[Change detection outputs]
--- START ---

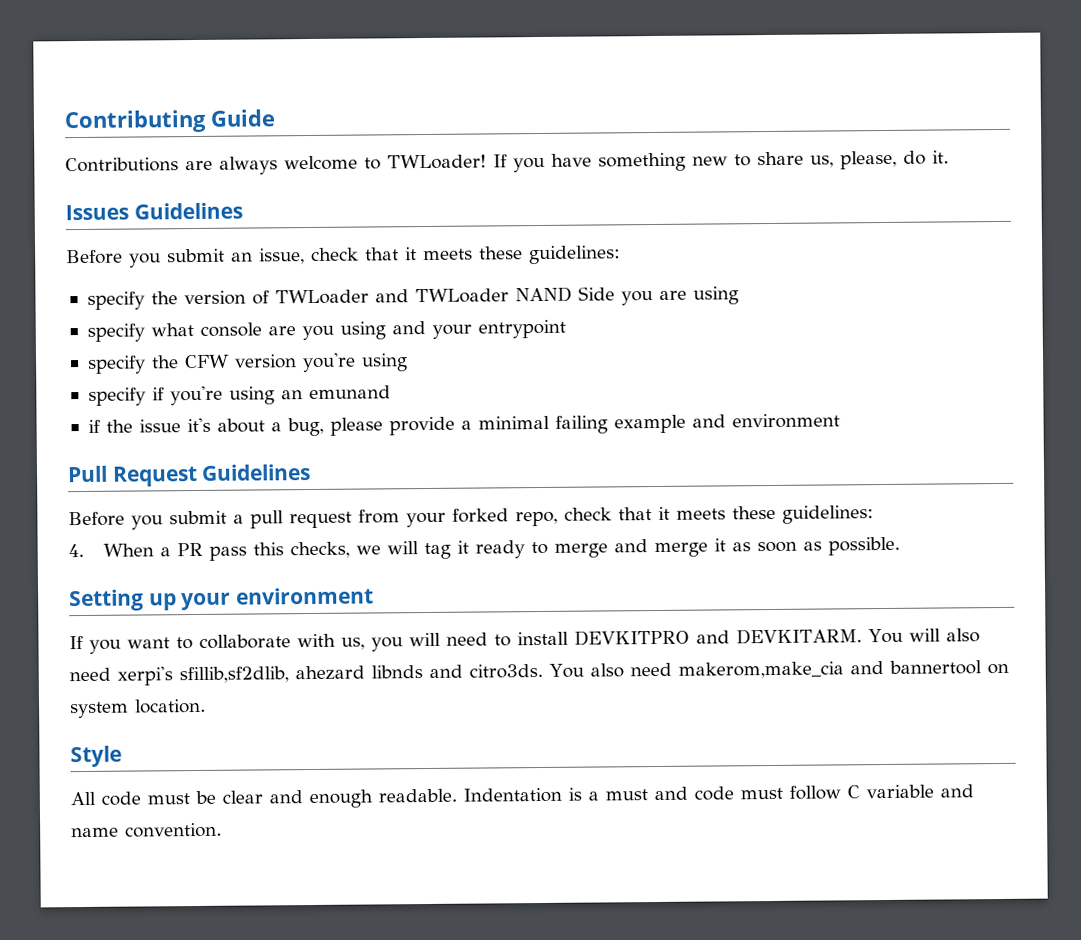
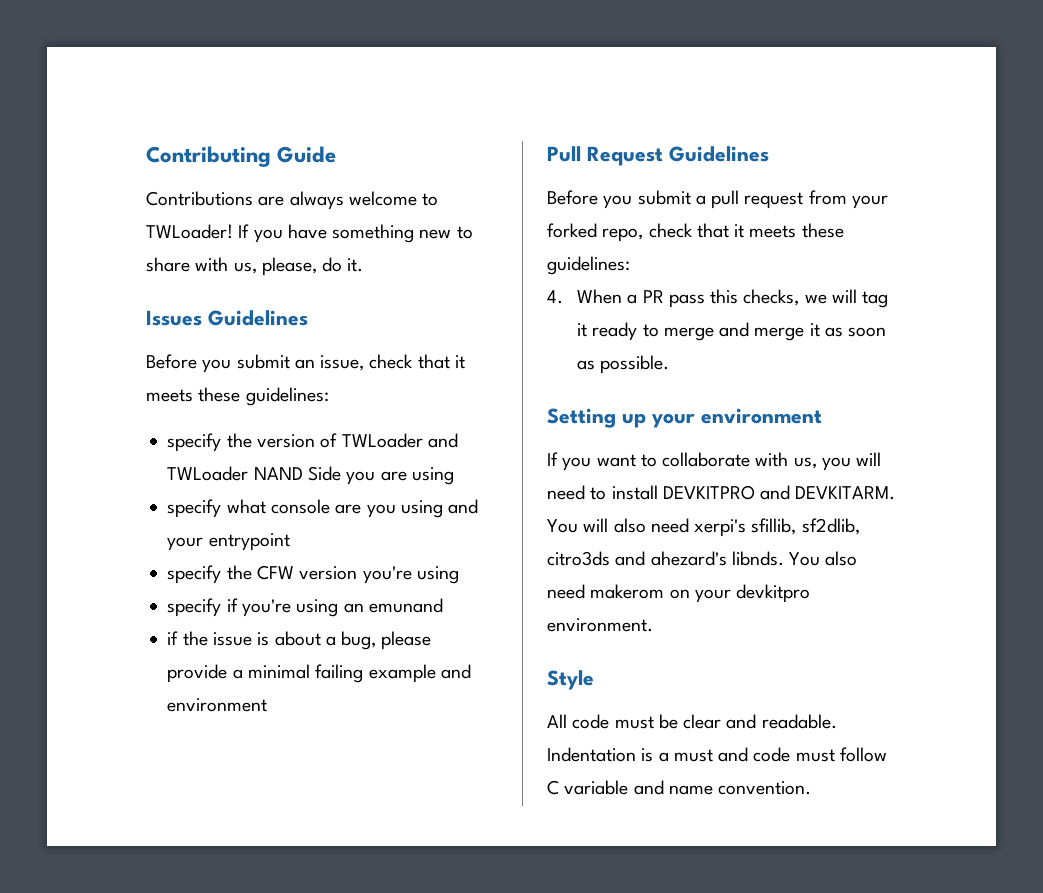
(804, 158) none -> [195,257,229,272] with
[186,417,211,433] it's -> [257,632,270,646] is
[179,660,1009,684] [70,698,206,719] sfillib,sf2dlib, ahezard libnds and citro3ds. You also need makerom,make_cia and bannertool on system location. -> [751,518,860,535] [547,551,858,566] [547,584,811,603] [547,618,653,632] sfillib, sf2dlib, citro3ds and ahezard's libnds. You also need makerom on your devkitpro environment.
[309,789,373,809] enough -> (757, 721) none

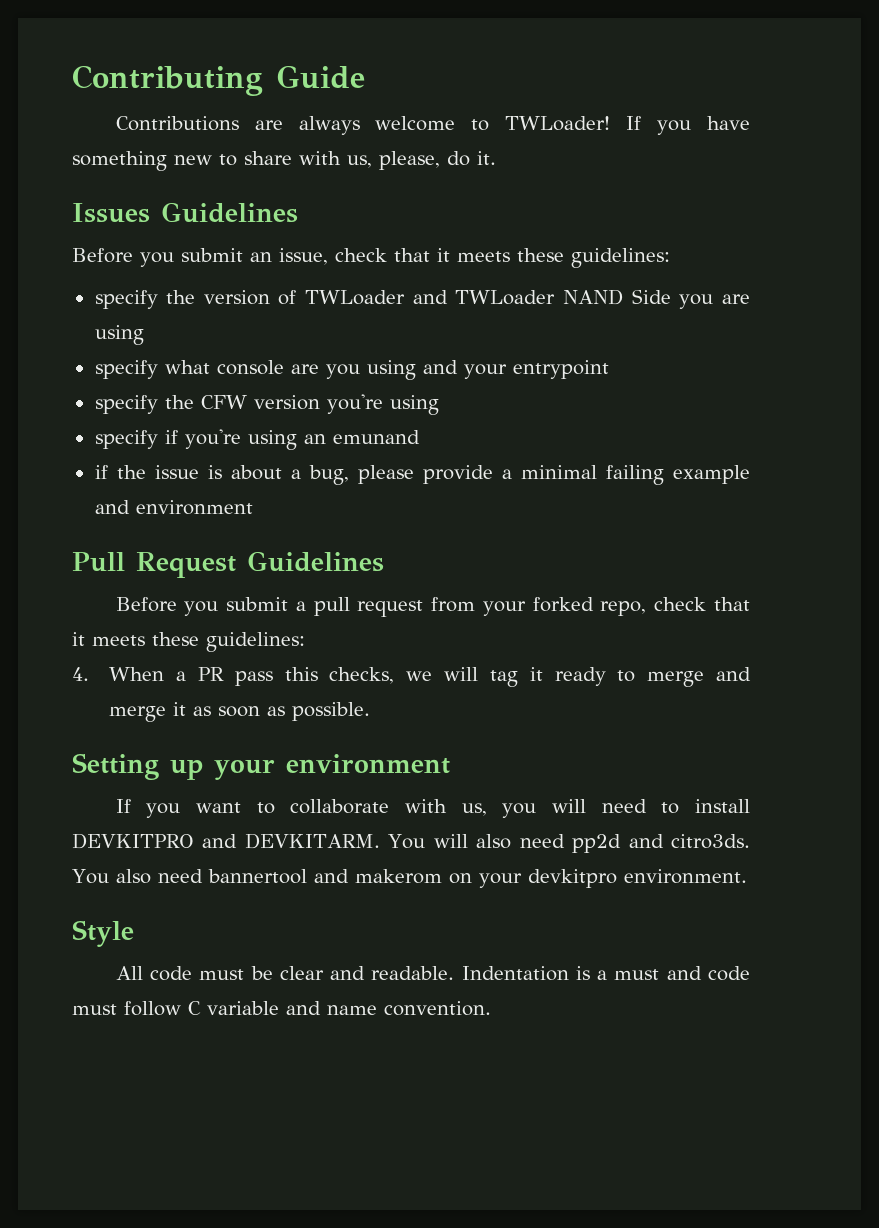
[694,518,860,537] [547,551,784,566] xerpi's sfillib, sf2dlib, citro3ds and ahezard's libnds. -> [572,834,750,853] pp2d and citro3ds.
(585, 591) none -> [207,869,349,884] bannertool and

--- END ---

PROBLEM TO WORK ON: Please retype only the lines from the line that holds "[309,789,373,809] enough -> (757, 721) none" through the end of the records, exactly as they stand, and drop every picture.

TASK RESPONSE:
[309,789,373,809] enough -> (757, 721) none

[694,518,860,537] [547,551,784,566] xerpi's sfillib, sf2dlib, citro3ds and ahezard's libnds. -> [572,834,750,853] pp2d and citro3ds.
(585, 591) none -> [207,869,349,884] bannertool and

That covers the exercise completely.